** YOUR TASK **
Starting with the line where "text-justify:inter-character;" appears, print every line through the end of the entries below exactly as it stands, and leave out the pictures.

Dataset excerpts
====================

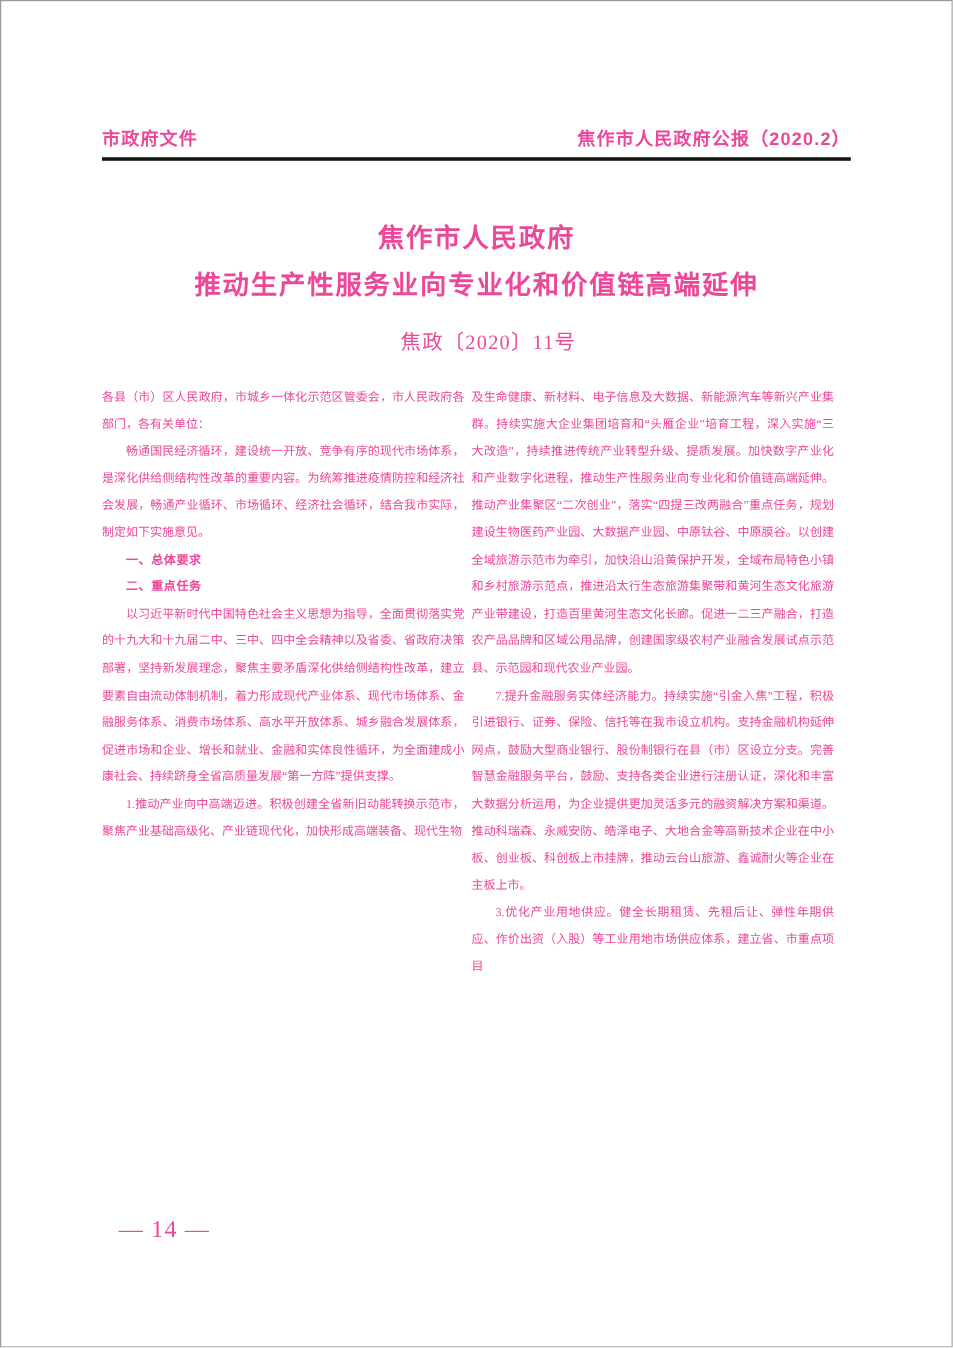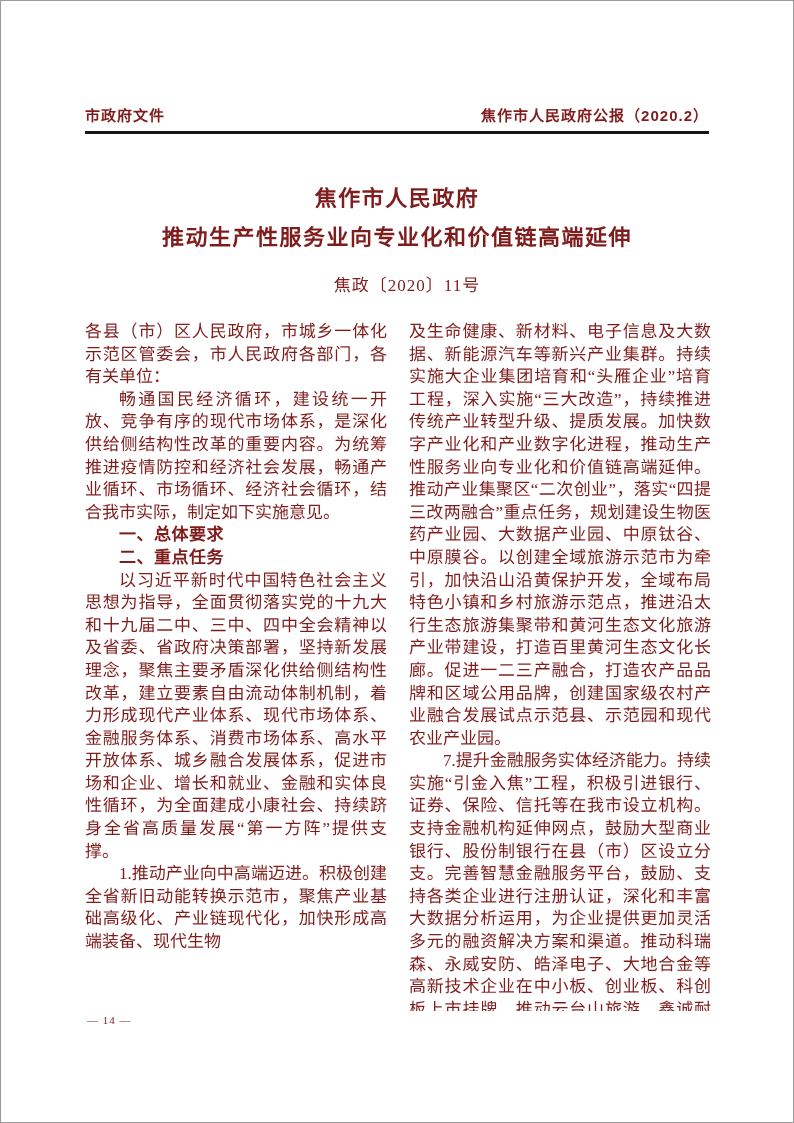--- a/index.html
+++ b/index.html
@@ -4,21 +4,21 @@
 <style>
   html,body{margin:0;padding:0;background:#ffffff;}
   .page{
     position:relative;
     width:794px;height:1123px;
     margin:0 auto;
     background:#ffffff;
     border:1px solid #9a9a9a;
     box-sizing:border-box;
     overflow:hidden;
-    color:#7f1d1d;
+    color:#ec4899;
   }
   
   .header{
     position:absolute;left:84px;right:84px;top:103px;
     display:flex;justify-content:space-between;align-items:baseline;
     font-family:"Liberation Sans","DejaVu Sans",sans-serif;
     font-weight:bold;font-size:15px;letter-spacing:1px;
   }
   .header-rule{
     position:absolute;left:84px;right:84px;top:130px;
@@ -34,42 +34,42 @@
   }
   .doc-number{
     position:absolute;left:0;right:0;top:270px;
     text-align:center;
     font-family:"Liberation Serif","DejaVu Serif",serif;
     font-size:17px;letter-spacing:1px;margin-left:20px;
   }
   
   .columns{
     position:absolute;left:84px;top:320px;width:626px;height:690px;
-    display:flex;gap:22px;
+    display:flex;gap:6px;
     font-family:"Liberation Serif","DejaVu Serif",serif;
-    font-size:17px;line-height:22.6px;
+    font-size:10px;line-height:22.6px;
   }
   .col{width:302px;overflow:hidden;}
   .col p{
     margin:0;
     text-align:justify;
     text-justify:inter-character;
     word-break:break-all;
   }
   .col p.indent{text-indent:2em;}
   .col p.heading{
     font-family:"Liberation Sans","DejaVu Sans",sans-serif;
     font-weight:bold;letter-spacing:.5px;
   }
   .col span.lead{font-weight:bold;}
   
   .footer{
-    position:absolute;left:86px;top:1013px;
+    position:absolute;left:98px;top:1013px;
     font-family:"Liberation Serif","DejaVu Serif",serif;
-    font-size:11px;letter-spacing:1px;
+    font-size:20px;letter-spacing:1px;
   }
 </style>
 </head>
 <body>
 
 <div class="page">
 
   <div class="header">
     <span>市政府文件</span>
     <span>焦作市人民政府公报（2020.2）</span>

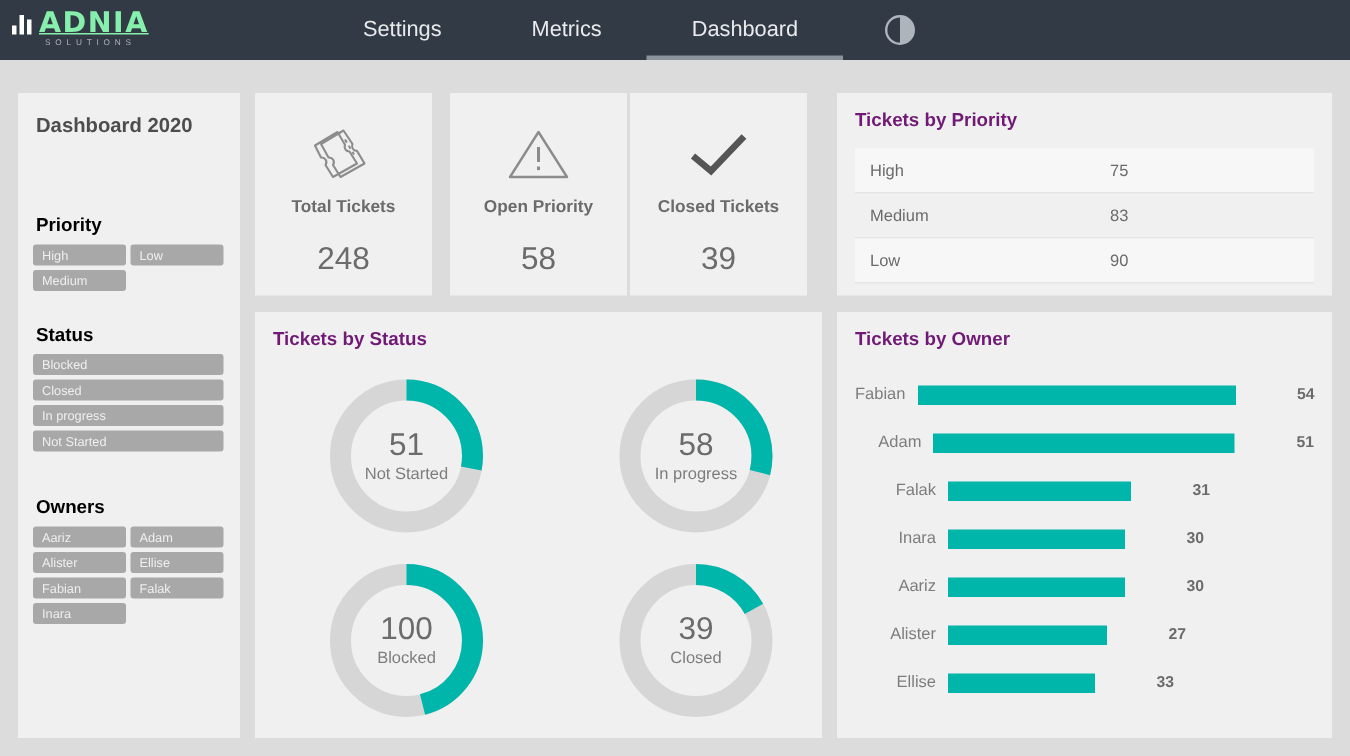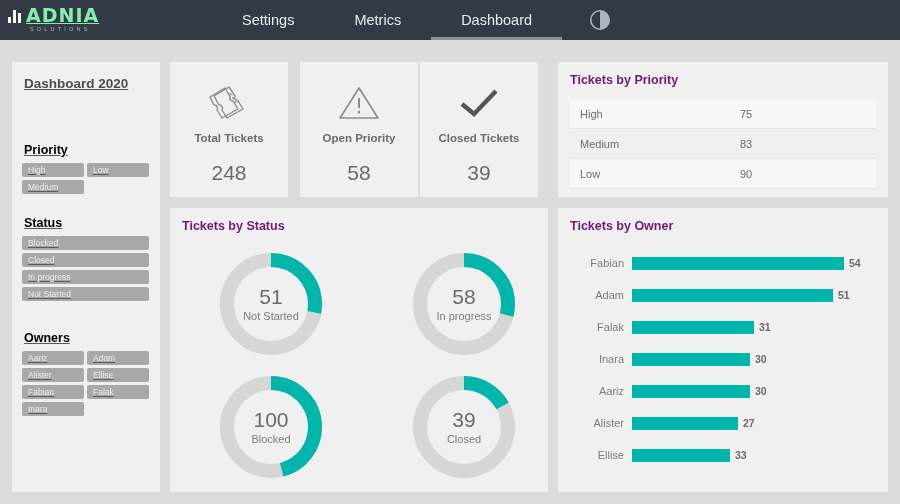--- a/index.html
+++ b/index.html
@@ -126,21 +126,20 @@
     font-size: 12.5px;
     font-weight: bold;
     color: #701a75;
   }
 
   
   .sidebar {
     left: 12px; top: 22px;
     width: 148px; height: 430px;
     padding: 14px 2px 0 10px;
-    text-decoration: underline;
   }
   .sidebar-title {
     font-size: 13.5px;
     font-weight: bold;
     color: #4d4d4d;
     margin: 0 0 2px 2px;
   }
   .filter-group { margin-top: 22px; }
   .filter-group.first { margin-top: 52px; }
   .filter-head {
@@ -284,20 +283,21 @@
     text-align: right;
     font-size: 11px;
     color: #7d7d7d;
     padding-right: 8px;
     box-sizing: border-box;
   }
   .bartrack {
     flex: 1;
     display: flex;
     align-items: center;
+    gap: 36px;
   }
   .barfill {
     height: 13px;
     background: #00b5aa;
   }
   .barval {
     font-size: 10.5px;
     font-weight: bold;
     color: #6b6b6b;
     margin-left: 5px;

====================

** YOUR RESPONSE **
     text-justify:inter-character;
     word-break:break-all;
   }
   .col p.indent{text-indent:2em;}
   .col p.heading{
     font-family:"Liberation Sans","DejaVu Sans",sans-serif;
     font-weight:bold;letter-spacing:.5px;
   }
   .col span.lead{font-weight:bold;}
   
   .footer{
-    position:absolute;left:86px;top:1013px;
+    position:absolute;left:98px;top:1013px;
     font-family:"Liberation Serif","DejaVu Serif",serif;
-    font-size:11px;letter-spacing:1px;
+    font-size:20px;letter-spacing:1px;
   }
 </style>
 </head>
 <body>
 
 <div class="page">
 
   <div class="header">
     <span>市政府文件</span>
     <span>焦作市人民政府公报（2020.2）</span>

--- a/index.html
+++ b/index.html
@@ -126,21 +126,20 @@
     font-size: 12.5px;
     font-weight: bold;
     color: #701a75;
   }
 
   
   .sidebar {
     left: 12px; top: 22px;
     width: 148px; height: 430px;
     padding: 14px 2px 0 10px;
-    text-decoration: underline;
   }
   .sidebar-title {
     font-size: 13.5px;
     font-weight: bold;
     color: #4d4d4d;
     margin: 0 0 2px 2px;
   }
   .filter-group { margin-top: 22px; }
   .filter-group.first { margin-top: 52px; }
   .filter-head {
@@ -284,20 +283,21 @@
     text-align: right;
     font-size: 11px;
     color: #7d7d7d;
     padding-right: 8px;
     box-sizing: border-box;
   }
   .bartrack {
     flex: 1;
     display: flex;
     align-items: center;
+    gap: 36px;
   }
   .barfill {
     height: 13px;
     background: #00b5aa;
   }
   .barval {
     font-size: 10.5px;
     font-weight: bold;
     color: #6b6b6b;
     margin-left: 5px;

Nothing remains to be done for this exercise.